**Exercise goal:** Note each line in the data below that holds "files", and copy it.

**Data for the task:**
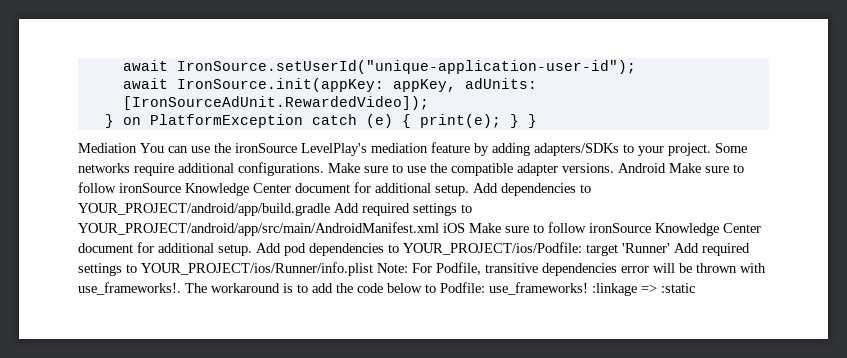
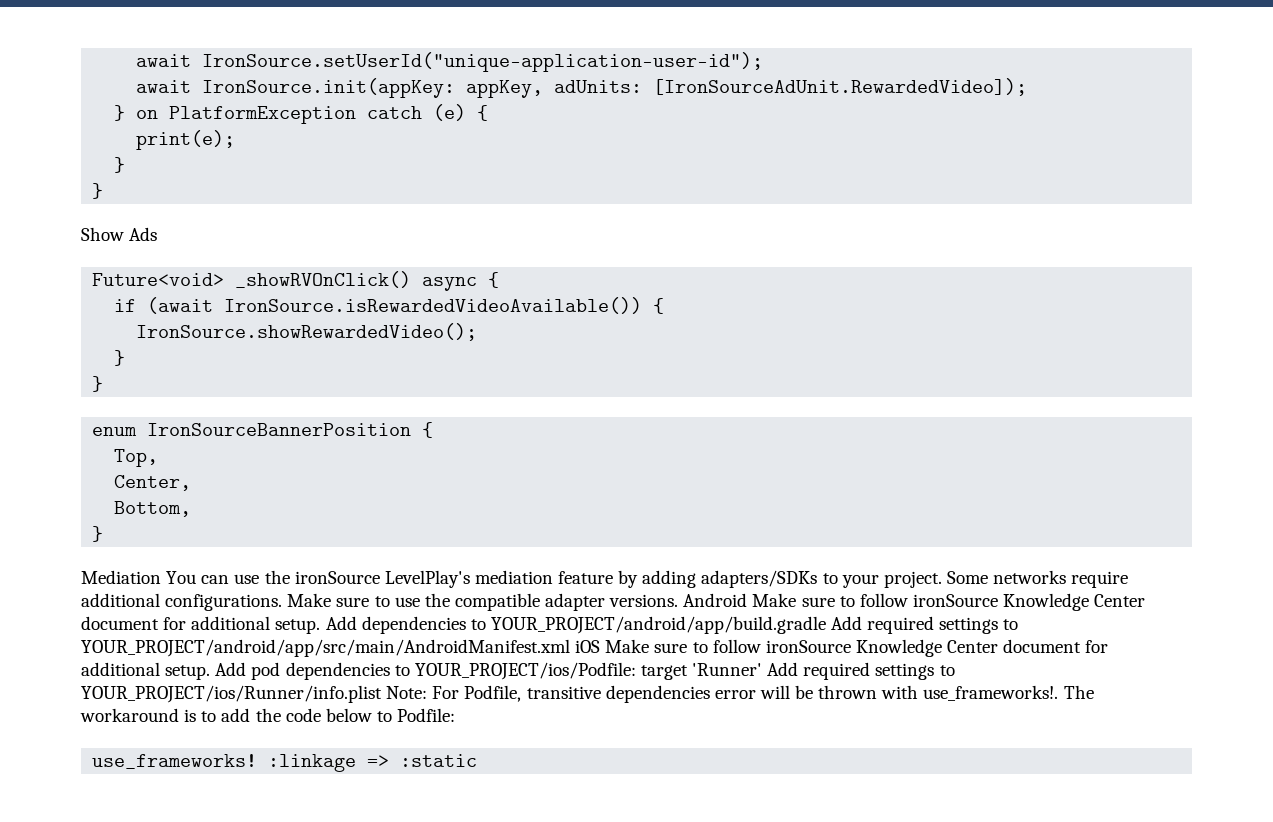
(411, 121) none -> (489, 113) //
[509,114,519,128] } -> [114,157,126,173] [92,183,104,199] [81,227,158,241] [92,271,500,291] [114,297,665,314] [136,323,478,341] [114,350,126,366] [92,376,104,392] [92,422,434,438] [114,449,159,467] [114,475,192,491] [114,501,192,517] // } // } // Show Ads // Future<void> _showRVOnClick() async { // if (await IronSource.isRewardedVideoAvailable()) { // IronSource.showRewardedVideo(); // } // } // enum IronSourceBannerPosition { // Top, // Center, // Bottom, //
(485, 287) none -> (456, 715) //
==
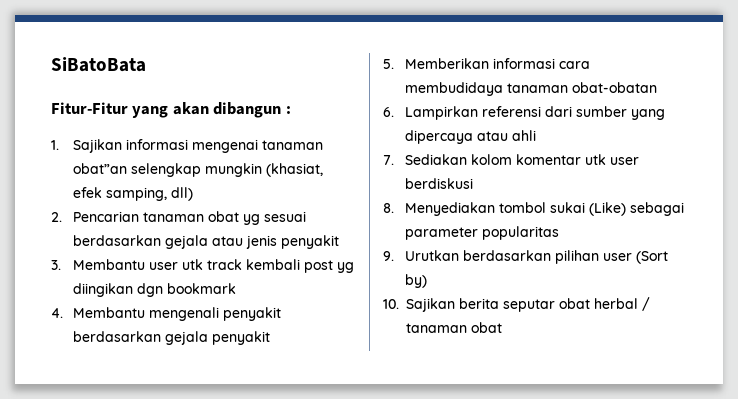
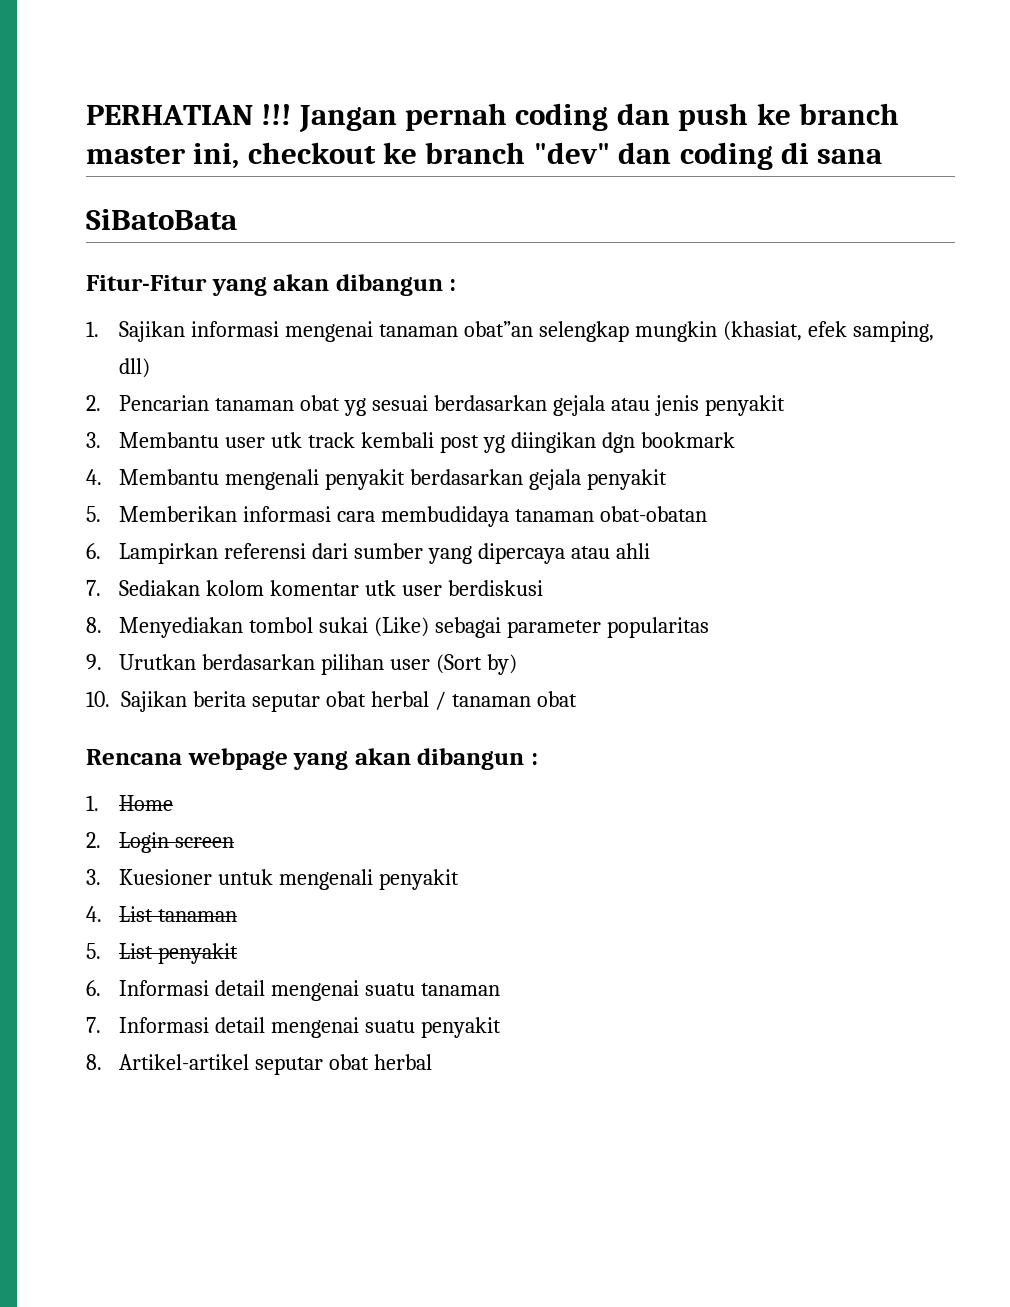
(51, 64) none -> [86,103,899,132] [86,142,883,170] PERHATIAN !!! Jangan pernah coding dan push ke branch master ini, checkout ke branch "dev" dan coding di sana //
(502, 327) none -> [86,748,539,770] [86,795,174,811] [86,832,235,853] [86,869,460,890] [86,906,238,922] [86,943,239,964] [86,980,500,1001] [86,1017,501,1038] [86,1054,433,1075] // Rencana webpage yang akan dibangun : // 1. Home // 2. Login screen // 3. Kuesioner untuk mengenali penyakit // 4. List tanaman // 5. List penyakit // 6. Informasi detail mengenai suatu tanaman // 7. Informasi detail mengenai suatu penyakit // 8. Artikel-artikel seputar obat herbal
* * *
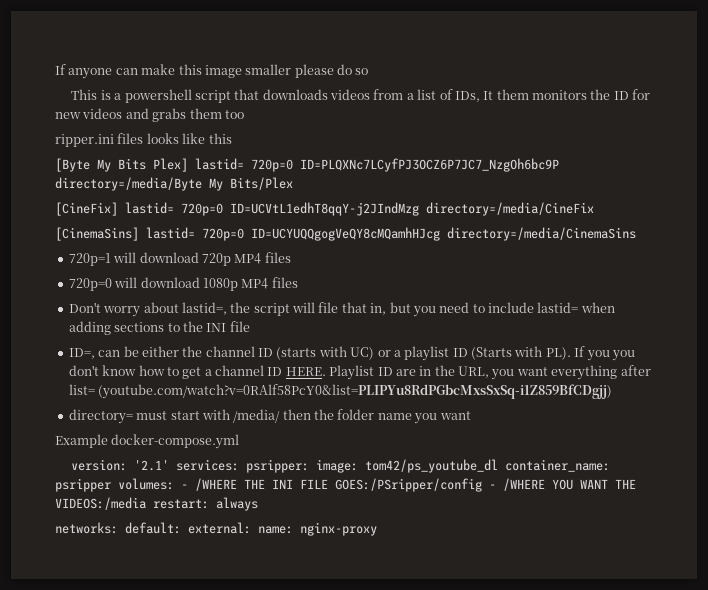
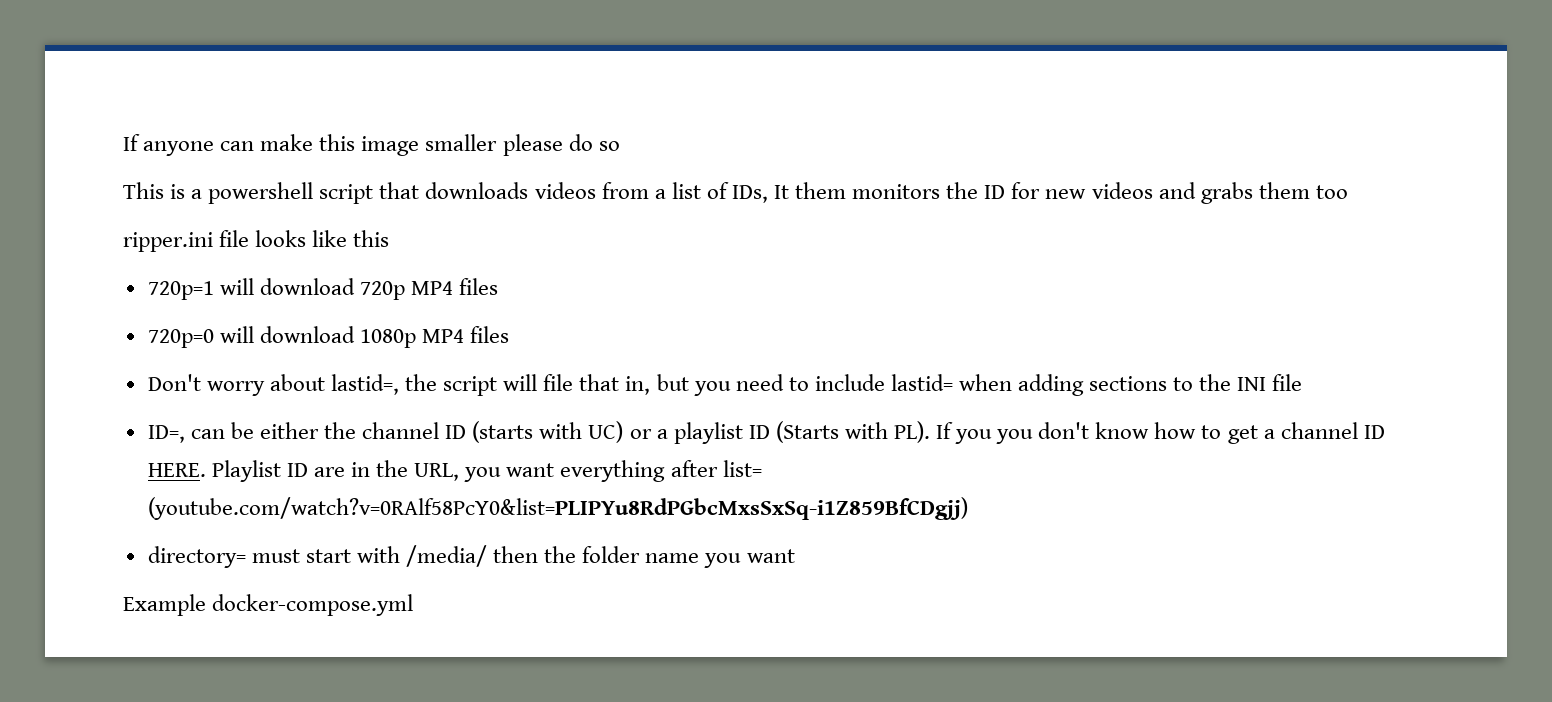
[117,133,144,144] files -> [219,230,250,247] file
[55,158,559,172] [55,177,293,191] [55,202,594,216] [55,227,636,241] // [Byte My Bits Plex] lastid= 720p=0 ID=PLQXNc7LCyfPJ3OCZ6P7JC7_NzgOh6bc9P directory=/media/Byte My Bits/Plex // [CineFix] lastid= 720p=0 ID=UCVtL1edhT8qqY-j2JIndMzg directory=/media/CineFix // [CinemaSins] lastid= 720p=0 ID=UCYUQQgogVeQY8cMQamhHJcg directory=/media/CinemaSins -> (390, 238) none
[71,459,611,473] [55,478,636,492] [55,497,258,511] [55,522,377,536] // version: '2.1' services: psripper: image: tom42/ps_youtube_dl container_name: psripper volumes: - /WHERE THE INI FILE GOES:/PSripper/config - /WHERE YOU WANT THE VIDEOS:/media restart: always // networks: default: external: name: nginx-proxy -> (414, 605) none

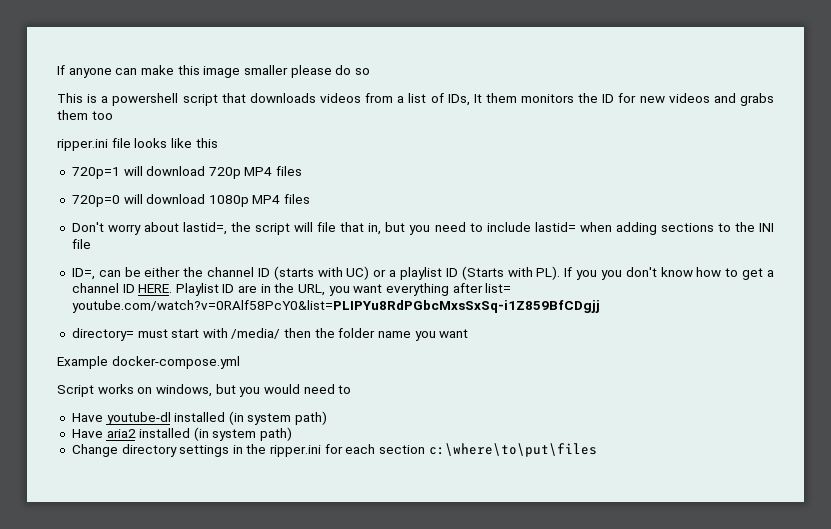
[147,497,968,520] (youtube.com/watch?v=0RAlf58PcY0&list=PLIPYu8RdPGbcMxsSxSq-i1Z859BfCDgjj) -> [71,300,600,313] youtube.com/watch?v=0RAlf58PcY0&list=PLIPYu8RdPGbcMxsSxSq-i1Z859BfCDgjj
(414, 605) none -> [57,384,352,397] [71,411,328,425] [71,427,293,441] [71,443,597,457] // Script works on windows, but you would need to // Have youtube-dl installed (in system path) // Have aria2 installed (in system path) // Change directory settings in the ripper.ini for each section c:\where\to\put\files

**Exercise solution:**
[117,133,144,144] files -> [219,230,250,247] file
(414, 605) none -> [57,384,352,397] [71,411,328,425] [71,427,293,441] [71,443,597,457] // Script works on windows, but you would need to // Have youtube-dl installed (in system path) // Have aria2 installed (in system path) // Change directory settings in the ripper.ini for each section c:\where\to\put\files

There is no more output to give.